Let us begin therefore, by laying aside facts, for they do not affect the question. The
researches, in which we may engage on this occasion, are not to be taken for historical
truths, but merely as hypothetical and conditional reasonings, fitter to illustrate the nature
of things, than to show their true origin, like those systems, which our naturalists daily
make of the formation of the world. Religion commands us to believe, that men, having
been drawn by God himself out of a state of nature, are unequal, because it is his pleasure
they should be so; but religion does not forbid us to draw conjectures solely from the
nature of man, considered in itself, and from that of the beings which surround him,
concerning the fate of mankind, had they been left to themselves. This is then the
question I am to answer, the question I propose to examine in the present discourse. As
mankind in general have an interest in my subject, I shall endeavour to use a language
suitable to all nations; or rather, forgetting the circumstances of time and place in order to
think of nothing but the men I speak to, I shall suppose myself in the Lyceum of Athens,
repeating the lessons of my masters before the Platos and the Xenocrates of that famous
seat of philosophy as my judges, and in presence of the whole human species as my
audience.
O man, whatever country you may belong to, whatever your opinions may be, attend to
my words; you shall hear your history such as I think I have read it, not in books
composed by those like you, for they are liars, but in the book of nature which never lies.
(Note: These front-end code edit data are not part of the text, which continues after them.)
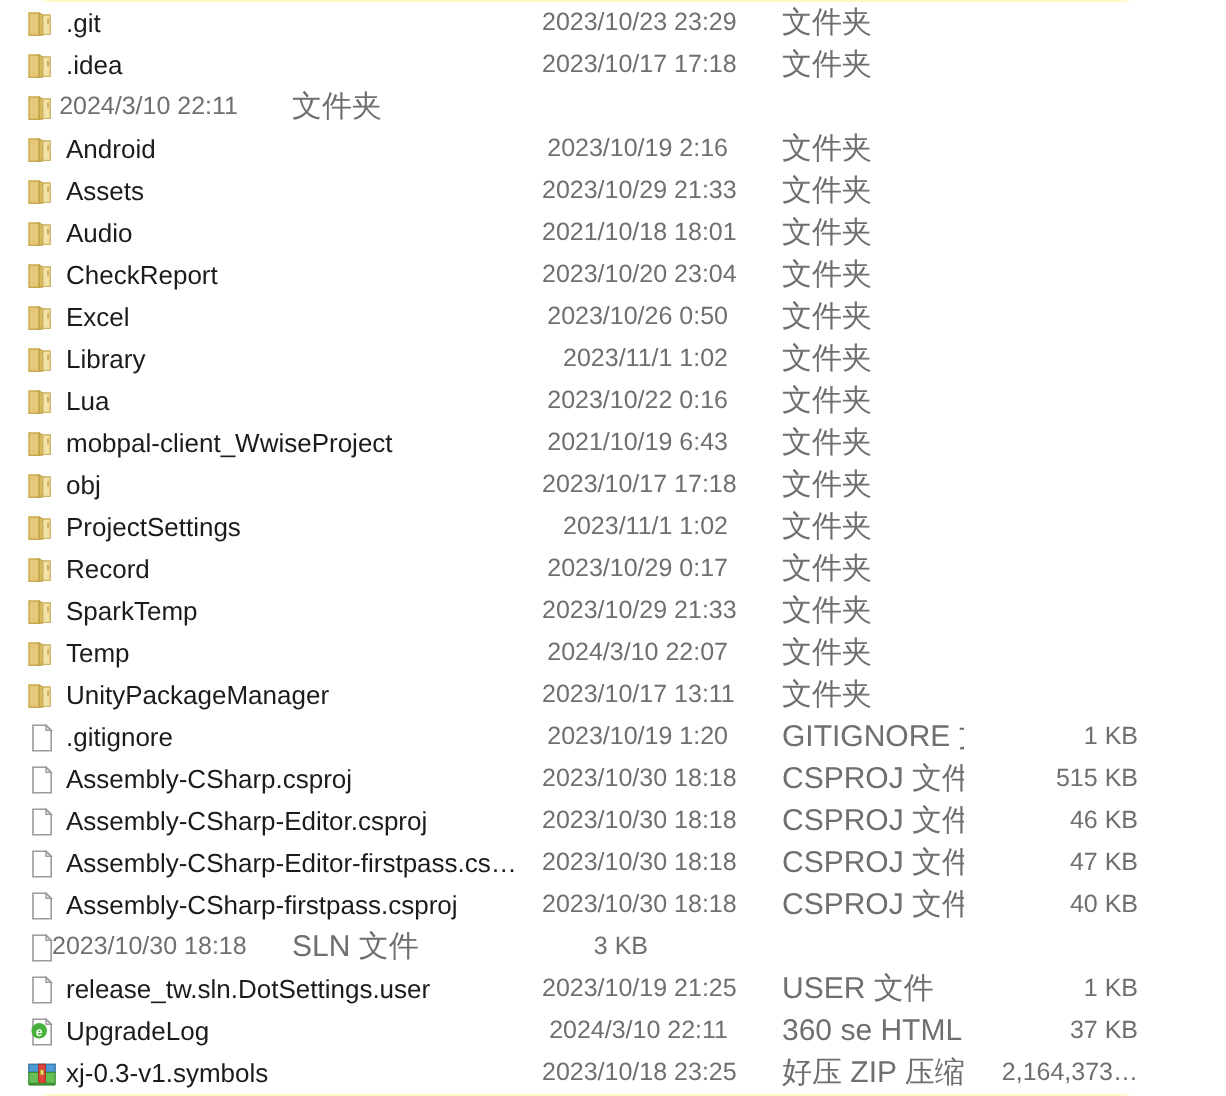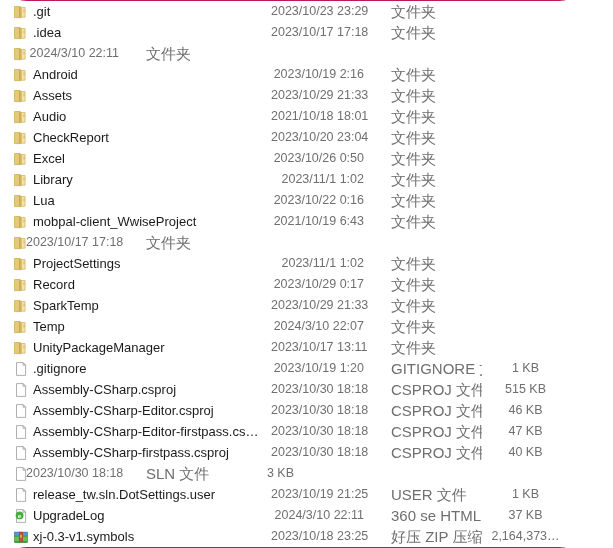--- a/index.html
+++ b/index.html
@@ -18,7 +18,7 @@
   #file-list {
     width: 586px;
     height: 548px;
-    background: #be185d;
+    background: #fef9c3;
     position: relative;
     padding-top: 1px;
     box-sizing: border-box;

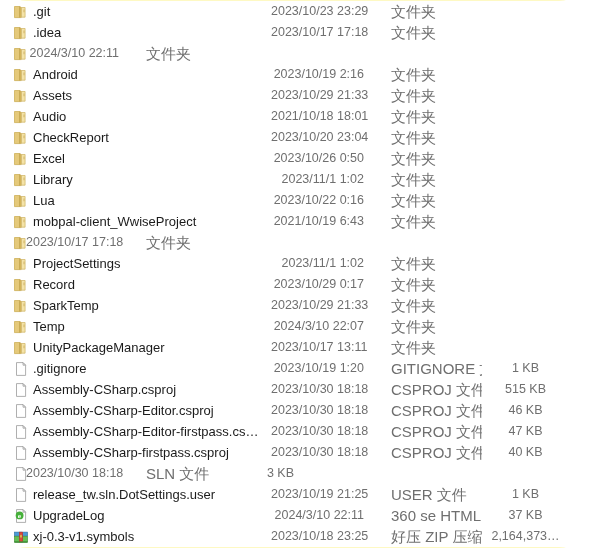--- a/index.html
+++ b/index.html
@@ -286,6 +286,7 @@
           </svg>
         </span>
       </div>
+      <div class="cell-name">obj</div>
       <div class="cell-date">2023/10/17 17:18</div>
       <div class="cell-type">文件夹</div>
       <div class="cell-size"></div>

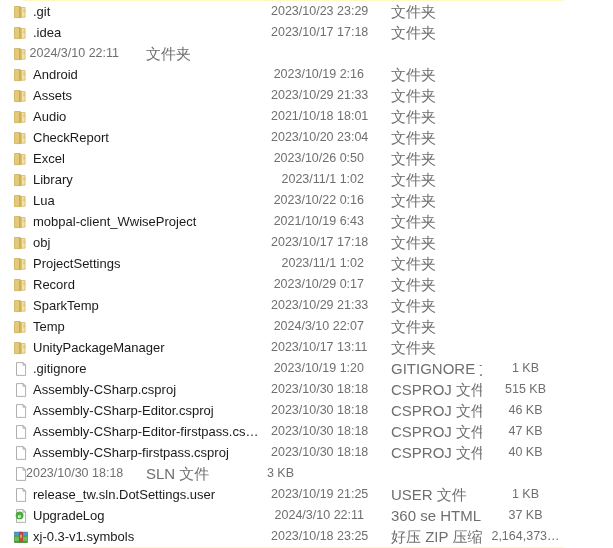--- a/index.html
+++ b/index.html
@@ -81,7 +81,7 @@
   .cell-size {
     flex: 0 0 auto;
     width: 87px;
-    text-align: center;
+    text-align: right;
     font-size: 12.5px;
     color: #6f6f6f;
     line-height: 21px;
All that I shall repeat after her, must be true, without any intermixture of falsehood, but
where I may happen, without intending it, to introduce my own conceits. The times I am
going to speak of are very remote. How much you are changed from what you once were!
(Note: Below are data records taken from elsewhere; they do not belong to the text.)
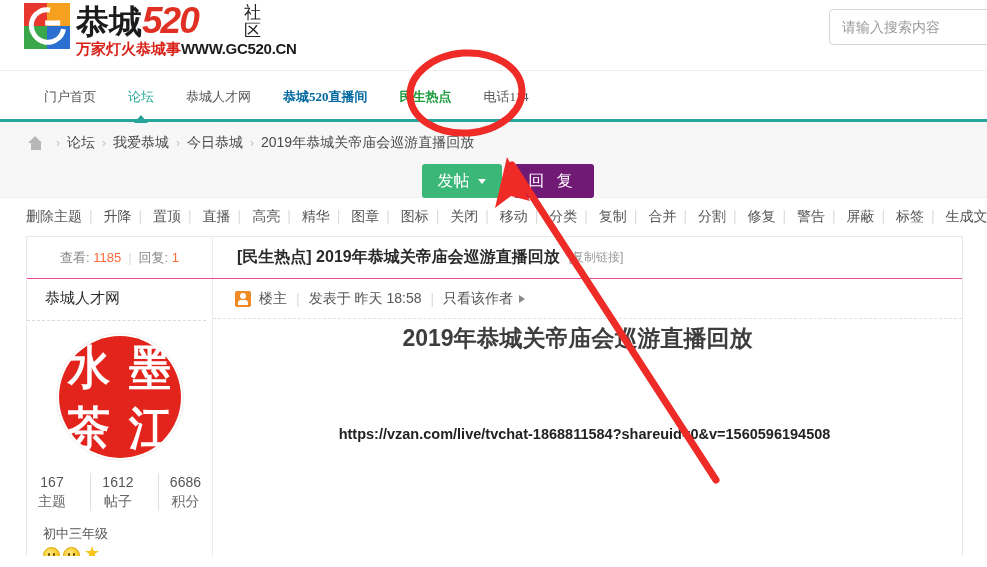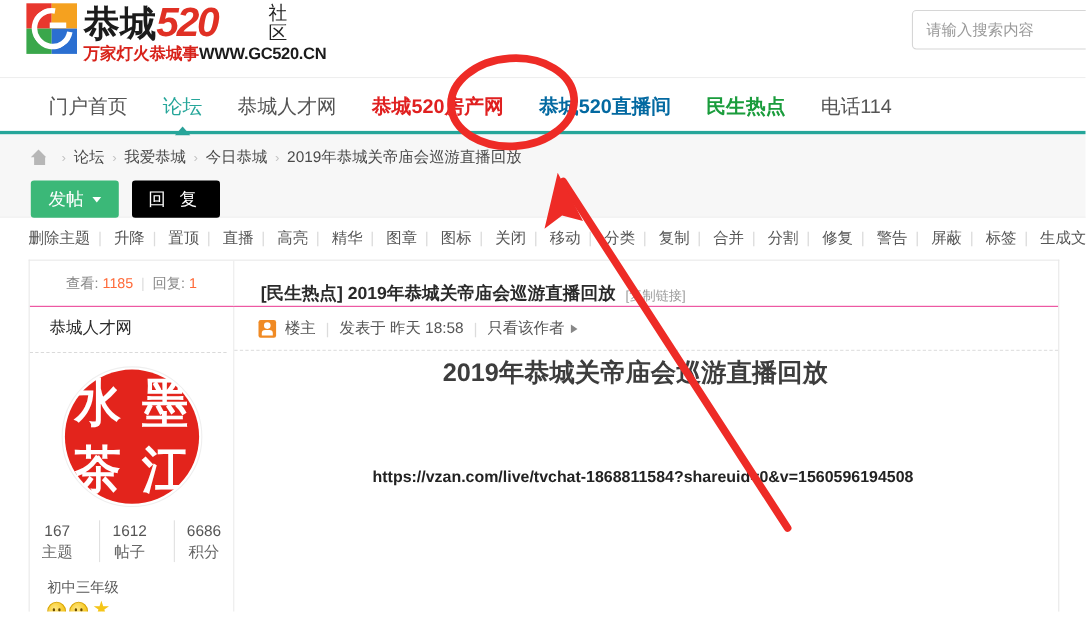--- a/index.html
+++ b/index.html
@@ -124,11 +124,12 @@
   .nav-item {
     position: relative;
     padding: 0 16px;
-    font-size: 18px;
+    font-size: 13px;
     color: #555;
     cursor: pointer;
     white-space: nowrap;
     line-height: 52px;
+    font-family: Liberation Serif, serif;
   }
   .nav-item.active { color: #26a69a; }
   .nav-item.bold { font-weight: bold; }

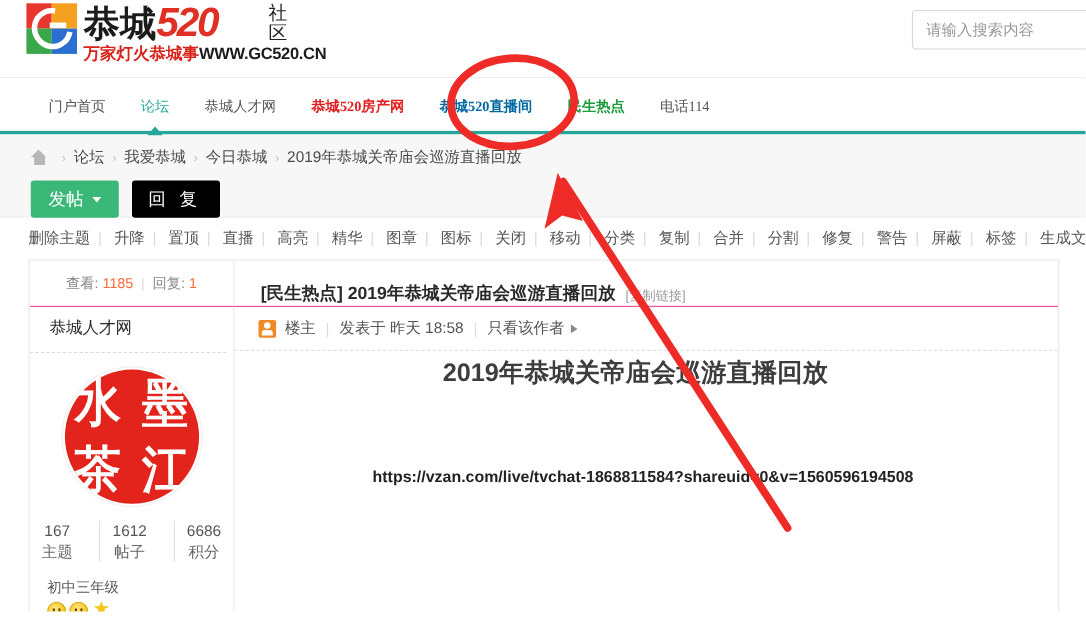--- a/index.html
+++ b/index.html
@@ -438,7 +438,6 @@
   <div class="nav-item"><span>门户首页</span></div>
   <div class="nav-item active"><span>论坛</span><span class="nav-caret"></span></div>
   <div class="nav-item"><span>恭城人才网</span></div>
-  <div class="nav-item bold" style="color:#e02020"><span>恭城520房产网</span></div>
   <div class="nav-item bold" style="color:#0369a1"><span>恭城520直播间</span></div>
   <div class="nav-item bold" style="color:#1a9c3c"><span>民生热点</span></div>
   <div class="nav-item"><span>电话114</span></div>

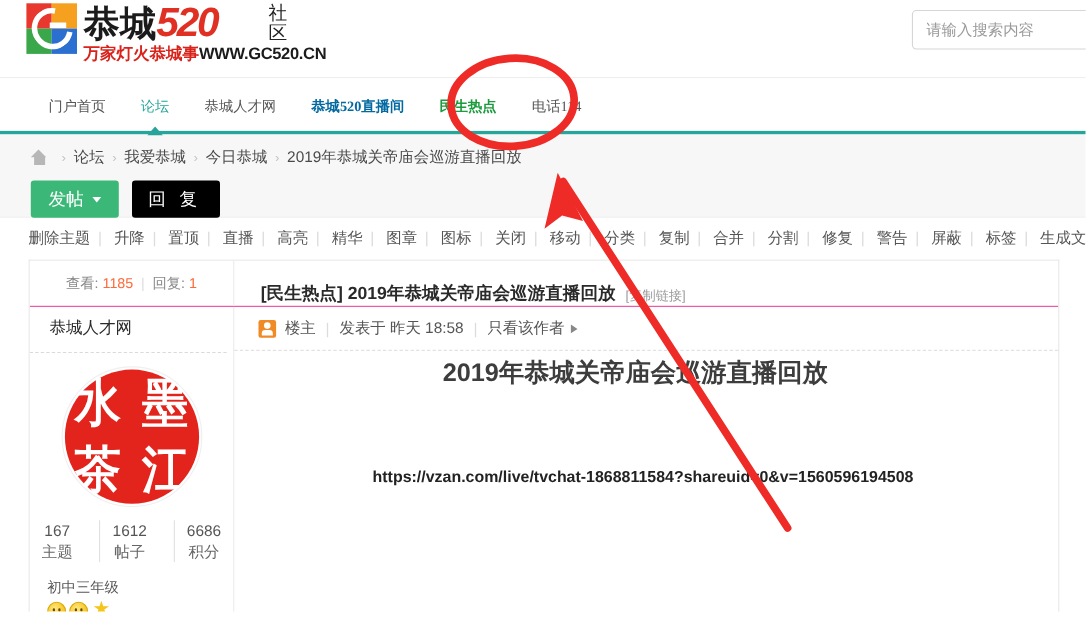--- a/index.html
+++ b/index.html
@@ -185,7 +185,7 @@
   .crumb-link { color: #4a4a4a; cursor: pointer; }
   .crumb-last { color: #4a4a4a; }
 
-  .btn-row { margin-top: 11px; display: flex; gap: 12px; }
+  .btn-row { margin-top: 11px; display: flex; gap: 12px; justify-content: center; }
   .btn {
     border: none;
     color: #fff;

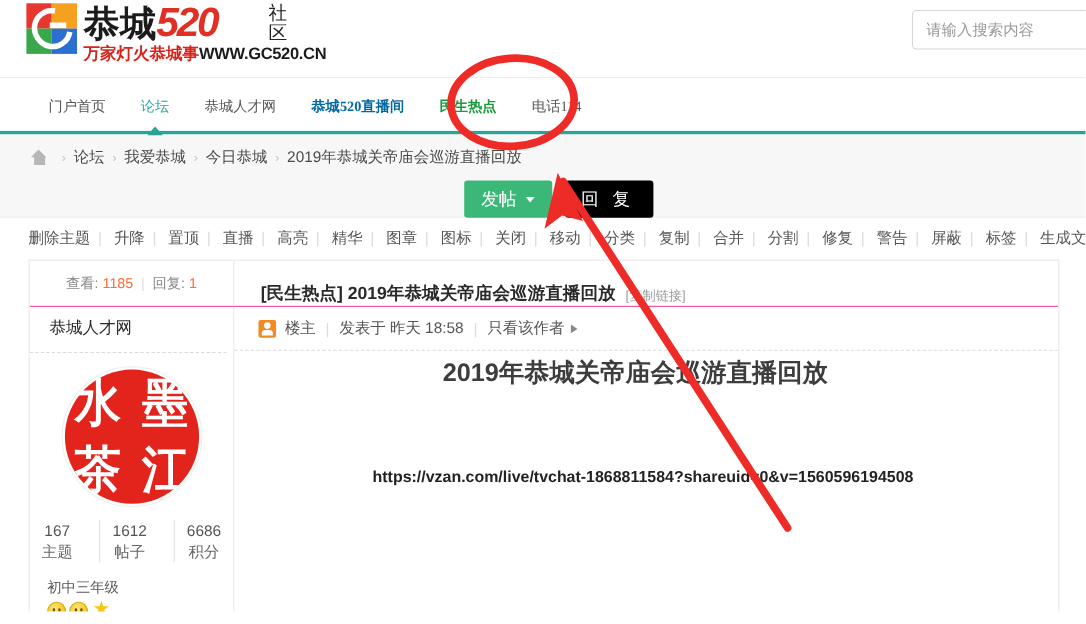--- a/index.html
+++ b/index.html
@@ -207,7 +207,7 @@
     border-top: 5px solid #fff;
   }
   .btn-reply {
-    background: #000000;
+    background: #701a75;
     width: 80px; height: 34px;
     letter-spacing: 4px;
     padding-left: 4px;

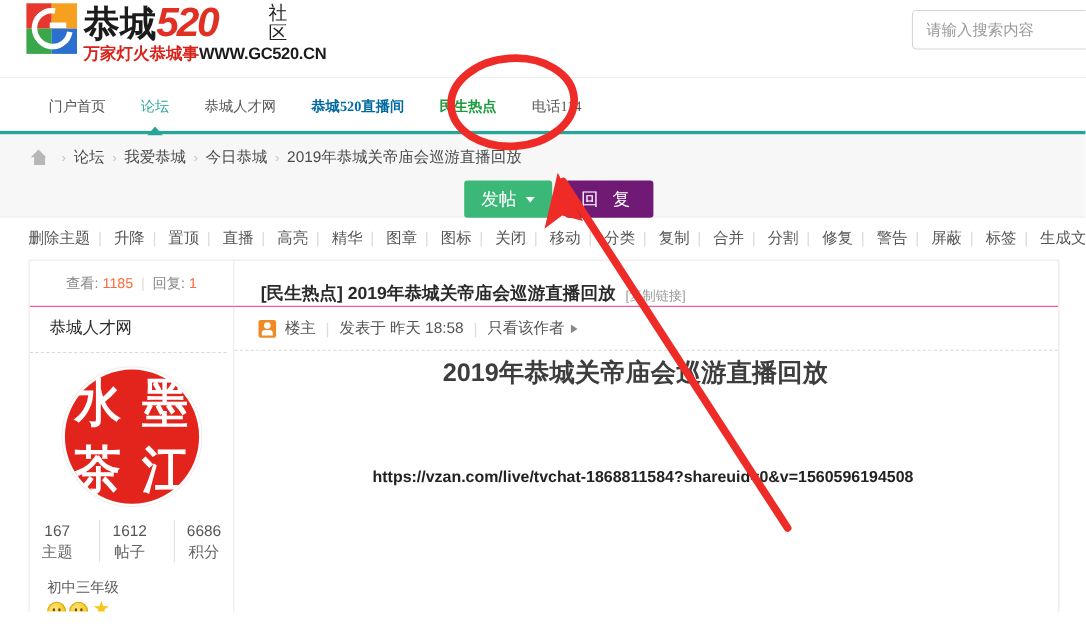--- a/index.html
+++ b/index.html
@@ -253,7 +253,7 @@
   .counts .pipe { color: #dcdcdc; margin: 0 7px; }
   .title-wrap {
     display: flex;
-    align-items: flex-end;
+    align-items: center;
     padding-left: 24px;
     font-size: 16px;
     font-weight: bold;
'Tis in a manner the life of your species that I am going to write, from the qualities which
you have received, and which your education and your habits could deprave, but could
not destroy. There is, I am sensible, an age at which every individual of you would
choose to stop; and you will look out for the age at which, had you your wish, your
species had stopped. Uneasy at your present condition for reasons which threaten your
unhappy posterity with still greater uneasiness, you will perhaps wish it were in your
power to go back; and this sentiment ought to be considered, as the panegyric of your
first parents, the condemnation of your contemporaries, and a source of terror to all those
who may have the misfortune of succeeding you.